### RECORDS TO USE
/---
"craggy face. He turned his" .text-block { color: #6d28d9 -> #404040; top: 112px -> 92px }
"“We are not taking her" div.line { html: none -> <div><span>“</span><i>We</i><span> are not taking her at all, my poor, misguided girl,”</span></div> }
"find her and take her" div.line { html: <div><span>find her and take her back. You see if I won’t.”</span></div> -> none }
\---
/---
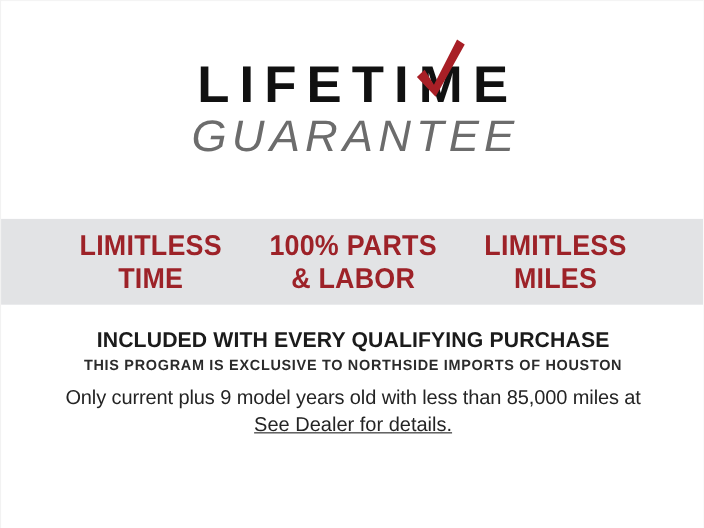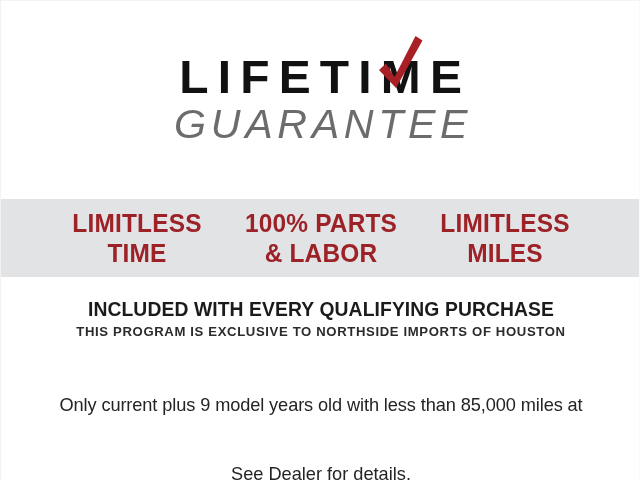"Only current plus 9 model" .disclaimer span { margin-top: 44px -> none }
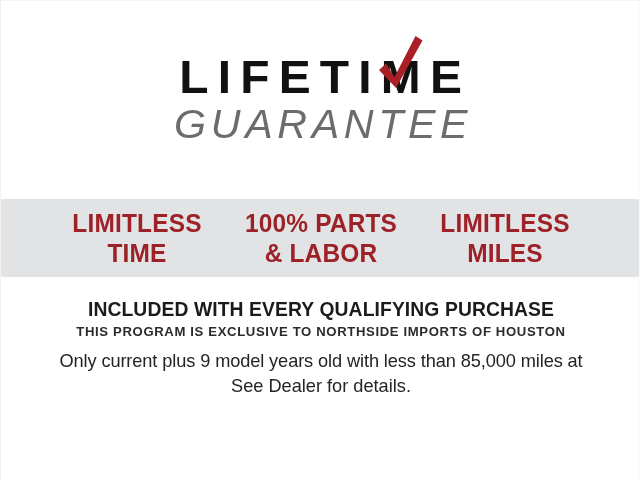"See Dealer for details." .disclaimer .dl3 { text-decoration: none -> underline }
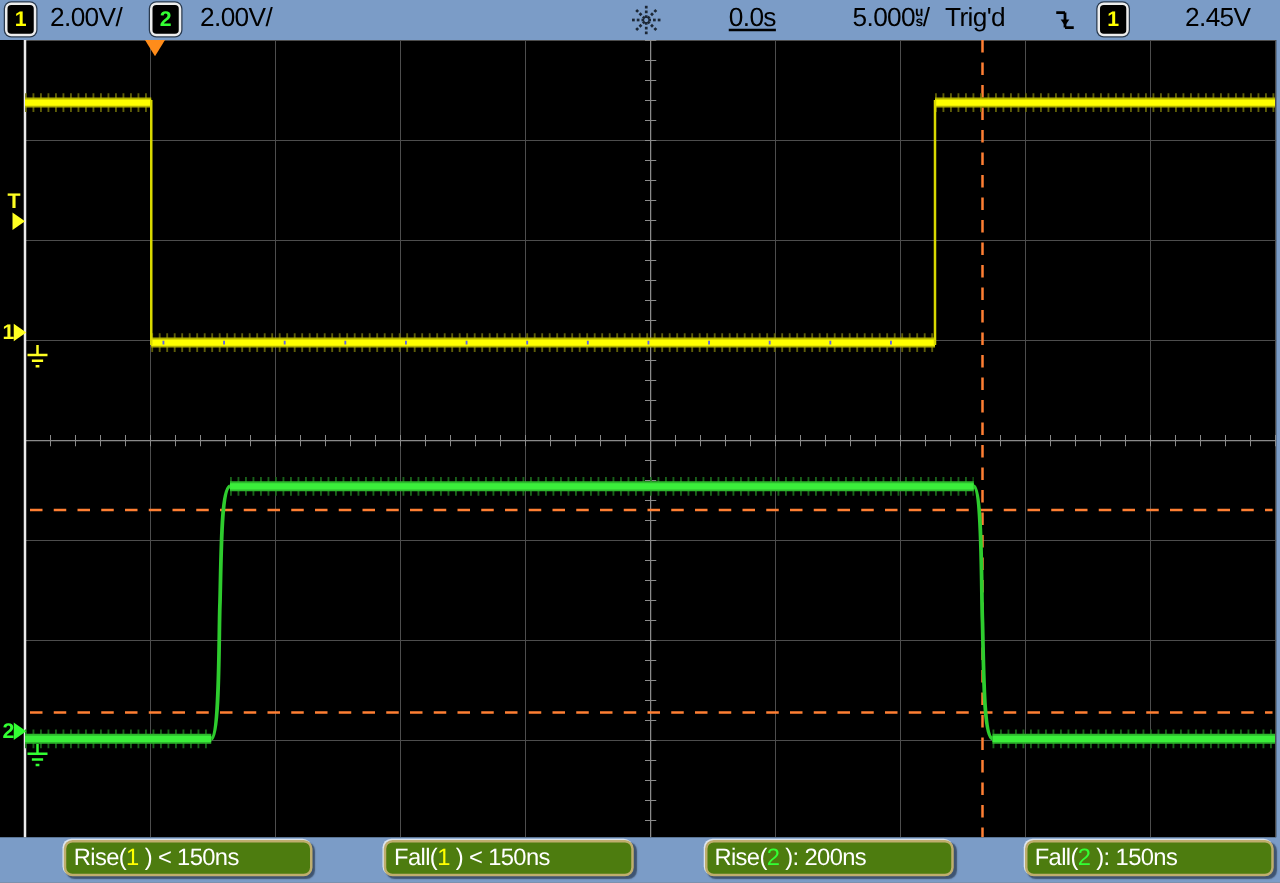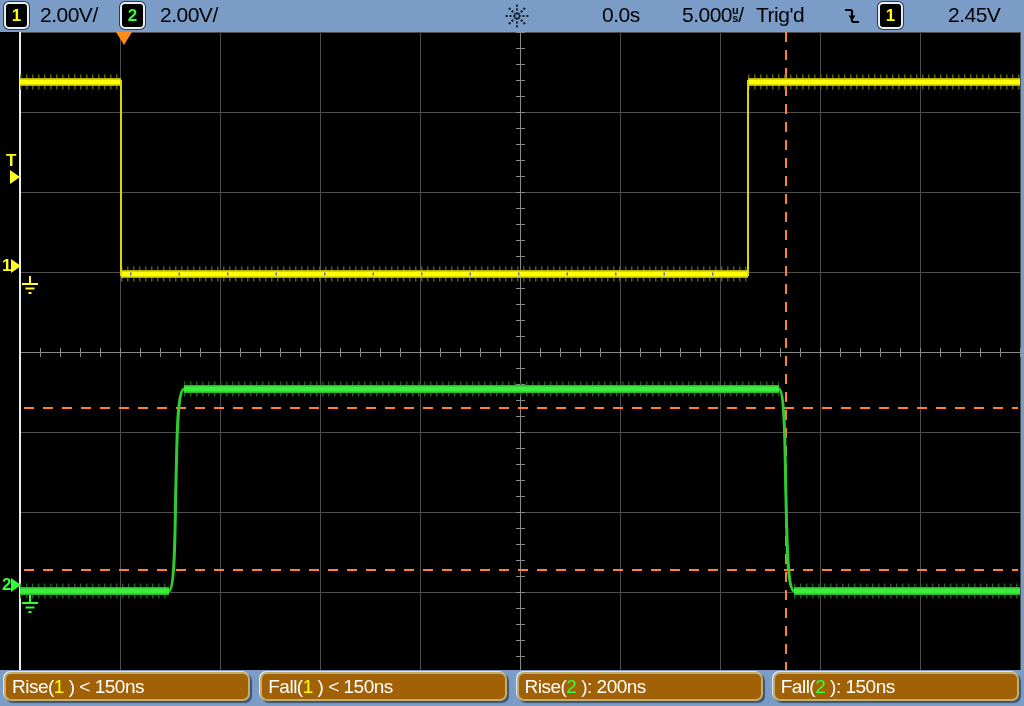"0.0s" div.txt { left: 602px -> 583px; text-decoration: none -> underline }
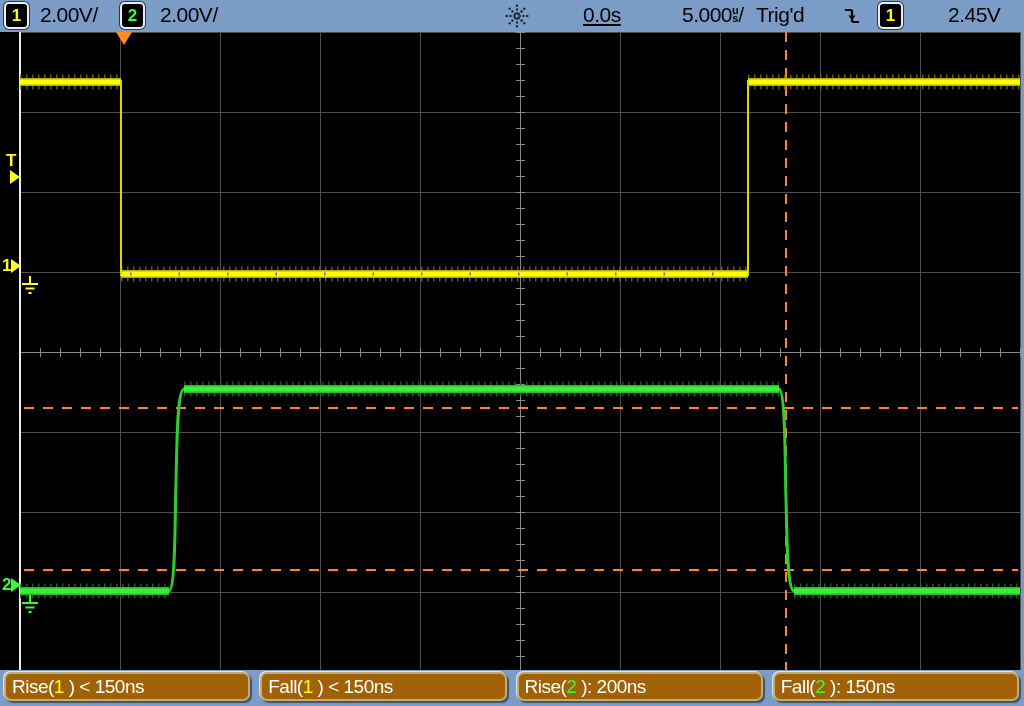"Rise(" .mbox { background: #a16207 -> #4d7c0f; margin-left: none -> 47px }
\---
### WORK TO BE COMPLETED
Everything from the line containing "face. He turned" through the line containing "html: <div><span>find her" in the material above should be retyped exactly, both ends included, and nothing more.

### SOLUTION
"craggy face. He turned his" .text-block { color: #6d28d9 -> #404040; top: 112px -> 92px }
"“We are not taking her" div.line { html: none -> <div><span>“</span><i>We</i><span> are not taking her at all, my poor, misguided girl,”</span></div> }
"find her and take her" div.line { html: <div><span>find her and take her back. You see if I won’t.”</span></div> -> none }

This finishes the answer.